3 мая театр не работал, получив выходной за праздничные дни. У меня оставалось еще 4-е, щедро пожертвованное мне полковником Лисиным, но я очень, помнится, тревожился, удастся ли мне повидаться с завлитом. Он мог оказаться в отгуле, и тогда вся моя командировка была бессмысленной. С трепетом в душе я к двенадцати отправился в ЦТСА. Сегеди, естественно, не было, но литературная часть работала. Я получил пропуск и предстал перед вторым завлитом Оскаром Пильдоном. Он обрадовался моему появлению, сказал, что у театра самые серьезные намерения относительно моей пьесы, выяснил, что я вечером должен уехать, и тут же созвонился с руководителем ЦТСА Алексеем Дмитриевичем Поповым. И он распорядился, чтобы меня доставили к нему.
И Оскар повел меня в кабинет Алексея Дмитриевича по совершенно пустому театру. Впрочем, где-то слышались голоса.
Значительно позднее я писал об этой встрече и для музея ЦТСА, и для Бахрушинского музея одно и то же. А оно заключалось в том, что я практически ничего не запомнил, потому что был как бы малость не в себе от такой встречи. Мне, испытателю боевых машин, и во сне не могло присниться, что я буду когда-нибудь разговаривать с великим режиссером и еще более великим актером. И то, что я написал для музеев, было правдой.
Я отчетливо помню, как Алексей Дмитриевич бегал по своему на редкость тесному кабинетику и горячо, неистово, что ли, рассказывал мне, что я написал. Он играл все роли, что-то мне втолковывал, но я ничего не помню. Помню одну фразу, все мне объяснившую:
– Ты написал пьесу, сидя в зрительном зале. А пьесы пишут, стоя на сцене.
А в конце он велел Оскару выписать мне постоянный пропуск, чтобы я ходил в театр каждый день. На спектакли, прогоны, репетиции и просто так, чтобы понять, что такое театр, как он организован, как работает и каковы роли режиссеров и актеров в этой работе.
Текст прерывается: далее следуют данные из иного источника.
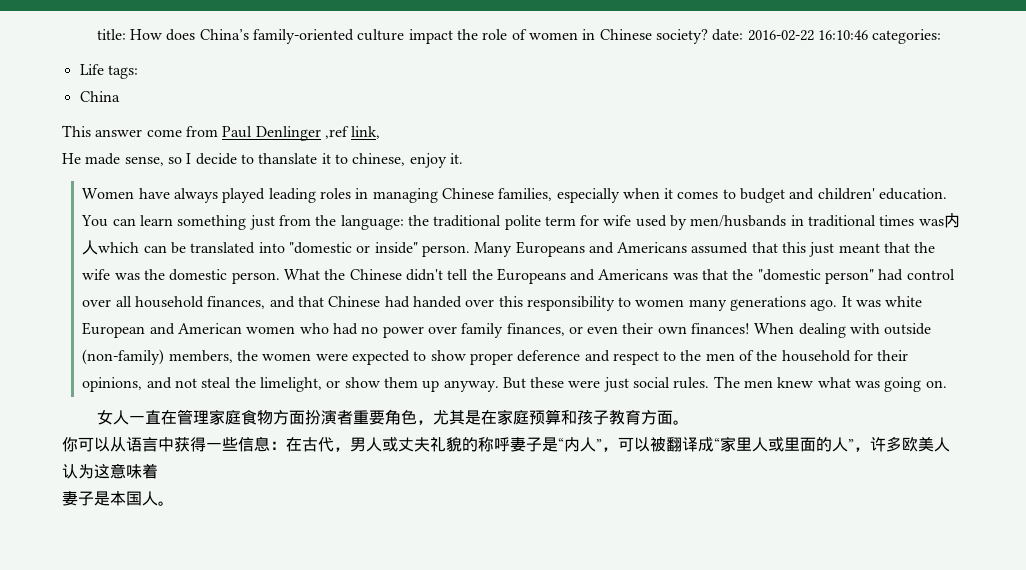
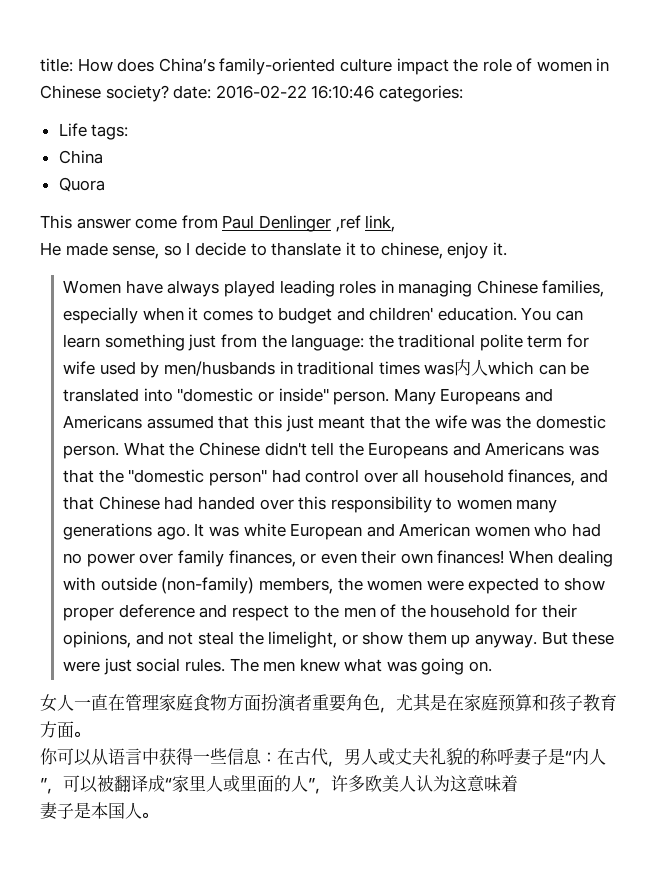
+ Quora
Тут мне пришлось сказать, что я работаю на Горьковском автозаводе, а потому вынужден отказаться от пропуска. Алексей Дмитриевич развел руками:
– А вот в этом тебе самому придется разбираться. И чем скорее, тем лучше. Потому что ты написал пьесу, не соображая, как это делается. И она не сделанная, а – написанная.
Я вернулся в Горький, по утрам ходил принимать детали в подведомственном мне цехе, а вечерами переделывал пьесу по тем замечаниям, которые получил от Оскара Пильдона. Подумывал о демобилизации, но поскольку я закончил Бронетанковую академию, мне полагалось служить двадцать пять лет, как тому гипотетическому николаевскому солдату, о котором так любят рассказывать на школьных уроках истории.
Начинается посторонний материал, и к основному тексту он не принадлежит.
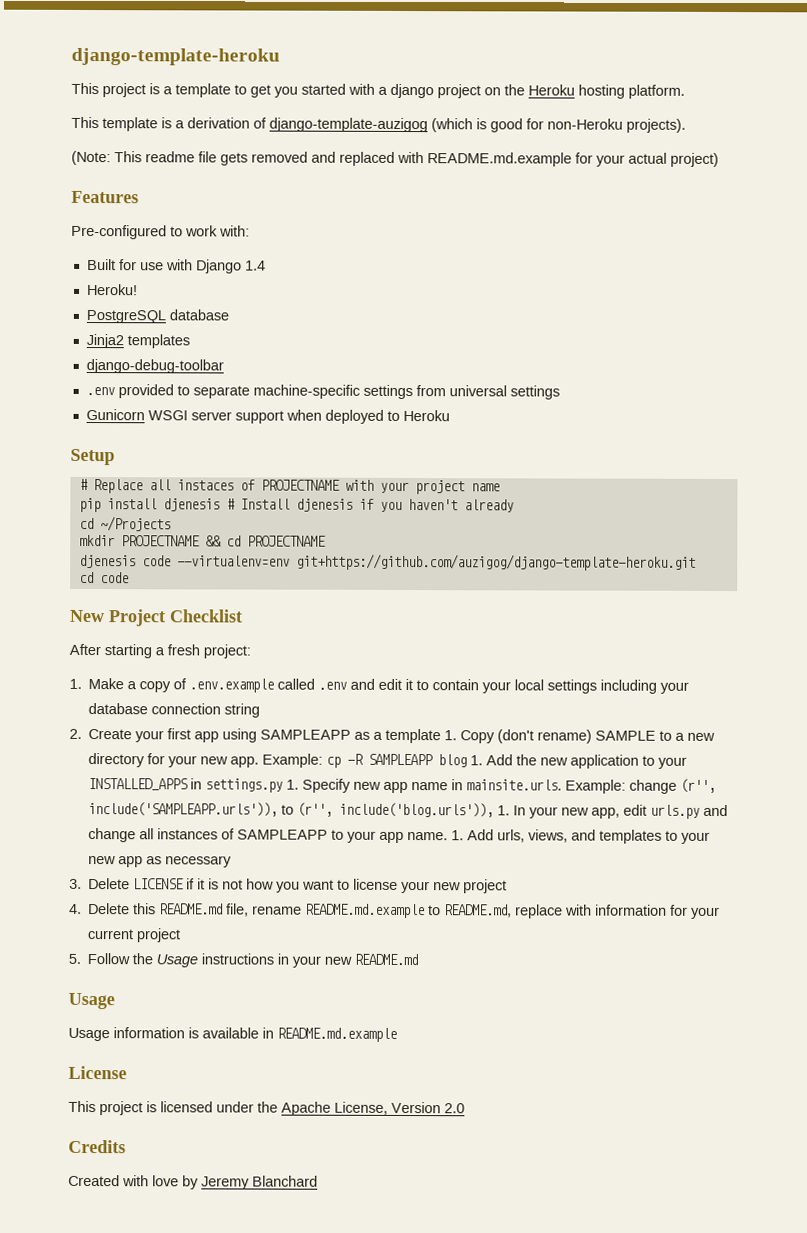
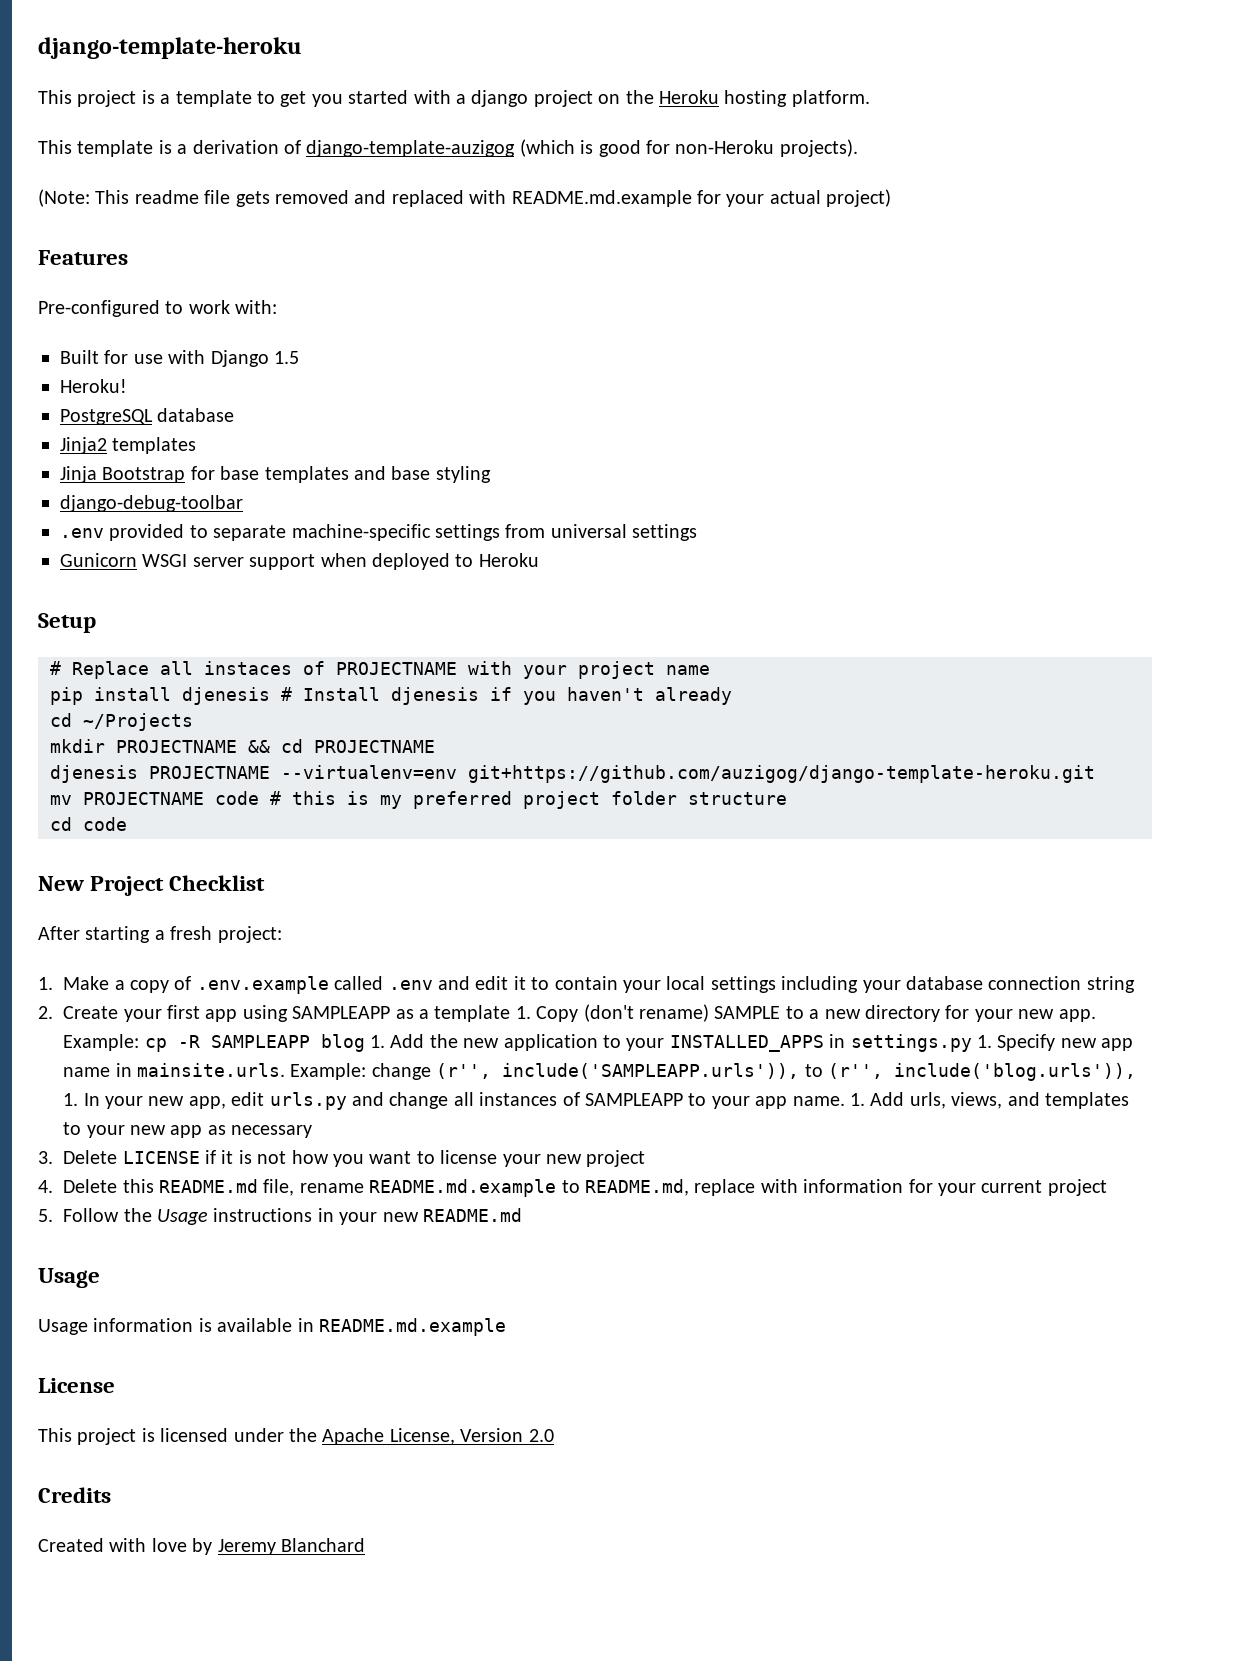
- Built for use with Django 1.4
+ Built for use with Django 1.5
+ Jinja Bootstrap for base templates and base styling
- djenesis code --virtualenv=env git+https://github.com/auzigog/django-template-heroku.git
+ djenesis PROJECTNAME --virtualenv=env git+https://github.com/auzigog/django-template-heroku.git
+ mv PROJECTNAME code # this is my preferred project folder structure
Так бы я, наверно, и служил, если бы Хрущев не пообещал в ООН сократить 80 тысяч советских офицеров. Об этом было широко объявлено как о важнейшем шаге навстречу окончанию «холодной войны», и я решился написать рапорт, в котором сослался на свое жгучее желание «заняться литературным трудом», плохо представляя себе, что это такое, и – на слова Хрущева.
В приемке, прямо скажем, обрадовались моему желанию добровольно уйти из армии. И я их понимаю: иметь перед глазами объект собственного подлого поведения, по меньшей мере, неприятно. А тут «объект» добровольно намеревается исчезнуть с глаз долой, а следовательно, и из сердца – вон.
Лисин без разговоров подписал мой рапорт, приложил к нему нелестную для меня характеристику и отправил «дело» по инстанциям. Вскоре воспоследствовал мой вызов в Москву, где и начались мои хождения по генеральским кабинетам.